I would first like to thank the Organizing Committee, as well as the Conférence des juristes d’expression française de common law, for taking the initiative to put together this workshop on language rights.

The timing for a discussion on the federal language regime in Canada could not be more appropriate as this year marks the 40th anniversary of the Official Languages Act in Canada.

For most people, forty years is considered a milestone. Some say that life begins at 40. However, in the life of a country, 40 years is not that long. But I believe that the 40th anniversary of our official languages policy marks an important milestone: the end of a cycle. Indeed, it is possible to see the four decades of the Official Languages Act as four distinct cycles.
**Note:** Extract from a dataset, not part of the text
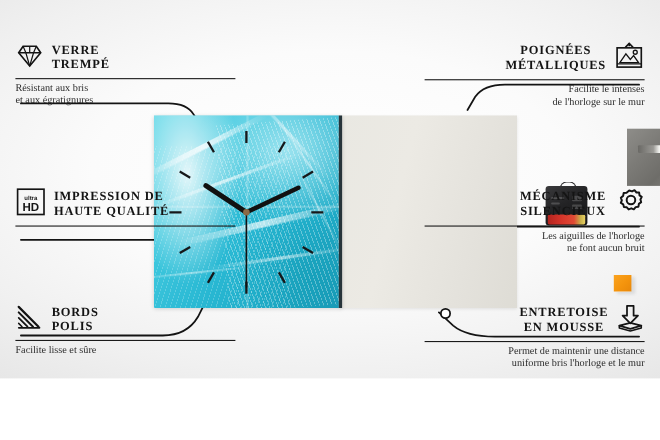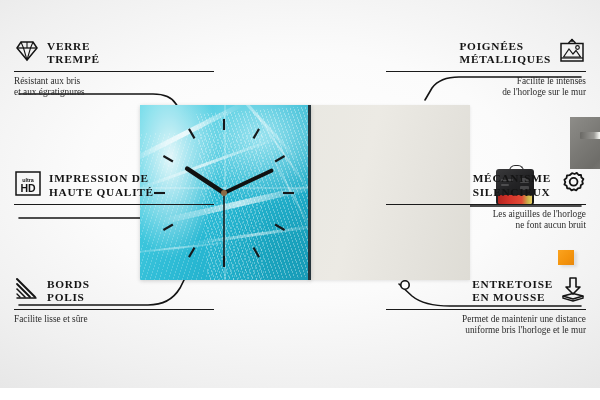"VERRE" #stage { height: 388px -> 344px }
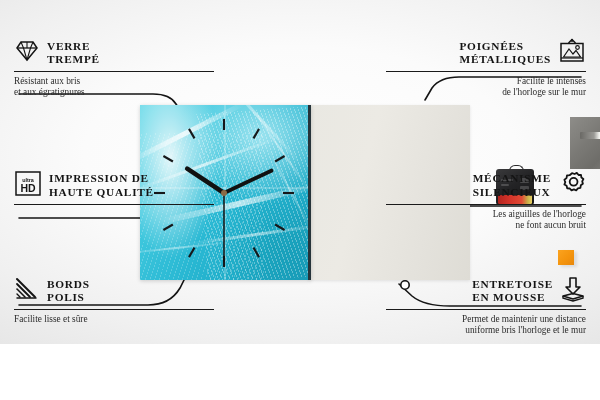"POIGNÉES" .feature.right .feat-title { text-align: left -> center }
While much progress has already been made over the past four decades, I believe that we can reach new heights—politically, legally and socially—during the next cycle, in order to fully realize the promise of Canadian linguistic duality.

Today, I have been invited to discuss Canada’s federal language regime, whose history is rich and constantly evolving.

Structure of Canada’s language regime

As lawyers, you don’t need me to tell you that Canada has lived for 250 years under both a bilingual and bijural regime. Although the Official Languages Act is celebrating its 40th anniversary, the regime itself is much older. Only between 1840 and 1848 did French not have official status.

In 1867, this status was enshrined in the Constitution under Section 133 of the British North America Act, which meant that all federal laws had to be written in both languages. “Canada is a bilingual country, and British Columbia can truthfully be called a bilingual province,” wrote constitutionalist F.R. Scott in 1947. “...(T)he actions, rights and duties of all Canadians, in British Columbia as elsewhere, are just as much governed by the French version of the federal law as they are by the English.”1

However, this legal bilingualism remained quite abstract and theoretic until the Quebec nationalist movement came to life in full force at the beginning of the 1960s.

Partly in response to this turn of events, in 1963, Prime Minister Lester B. Pearson established the Royal Commission on Bilingualism and Biculturalism in order to re-examine the linguistic duality instituted by the federal pact of 1867. Starting in 1965, the Commission provided a stark assessment of the crisis in which Canada found itself. It shocked many Canadians when it stated in its preliminary report that Canada was going through the greatest crisis in its history.

In 1967, Pierre Elliott Trudeau, then Minister of Justice, defined language rights as two-fold: the right to use and the right to learn. Our concept of linguistic rights, developed over the next four decades, is based on these two pillars.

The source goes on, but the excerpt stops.